Each line of the records that includes "none" should be found and copied.

··· Records for the exercise ···

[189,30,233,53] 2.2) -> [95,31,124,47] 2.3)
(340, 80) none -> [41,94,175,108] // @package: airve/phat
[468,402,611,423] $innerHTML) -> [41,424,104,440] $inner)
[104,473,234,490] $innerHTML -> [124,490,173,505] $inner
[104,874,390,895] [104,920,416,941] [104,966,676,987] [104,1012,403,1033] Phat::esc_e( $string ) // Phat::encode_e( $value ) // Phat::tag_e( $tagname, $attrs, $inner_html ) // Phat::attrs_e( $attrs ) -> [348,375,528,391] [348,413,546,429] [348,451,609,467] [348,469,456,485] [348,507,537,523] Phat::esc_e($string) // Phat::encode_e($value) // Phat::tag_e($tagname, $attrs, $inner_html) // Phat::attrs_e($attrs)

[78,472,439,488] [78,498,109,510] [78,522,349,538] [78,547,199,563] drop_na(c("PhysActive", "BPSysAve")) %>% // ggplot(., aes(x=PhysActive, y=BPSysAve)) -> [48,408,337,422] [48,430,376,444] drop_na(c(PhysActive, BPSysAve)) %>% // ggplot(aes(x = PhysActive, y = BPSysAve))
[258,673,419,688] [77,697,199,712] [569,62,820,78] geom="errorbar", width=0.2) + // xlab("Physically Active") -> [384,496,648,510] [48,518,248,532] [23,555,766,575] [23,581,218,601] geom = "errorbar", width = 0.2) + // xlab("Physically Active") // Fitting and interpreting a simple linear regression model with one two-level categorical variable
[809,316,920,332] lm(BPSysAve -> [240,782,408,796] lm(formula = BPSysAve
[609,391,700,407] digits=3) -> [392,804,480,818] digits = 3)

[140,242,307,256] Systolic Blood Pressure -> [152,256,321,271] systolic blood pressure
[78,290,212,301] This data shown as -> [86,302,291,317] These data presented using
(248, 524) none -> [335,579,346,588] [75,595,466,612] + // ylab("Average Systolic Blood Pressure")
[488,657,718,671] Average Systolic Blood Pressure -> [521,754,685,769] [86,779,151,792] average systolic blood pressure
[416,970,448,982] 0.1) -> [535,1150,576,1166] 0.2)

···

■ **Output**
(340, 80) none -> [41,94,175,108] // @package: airve/phat
(248, 524) none -> [335,579,346,588] [75,595,466,612] + // ylab("Average Systolic Blood Pressure")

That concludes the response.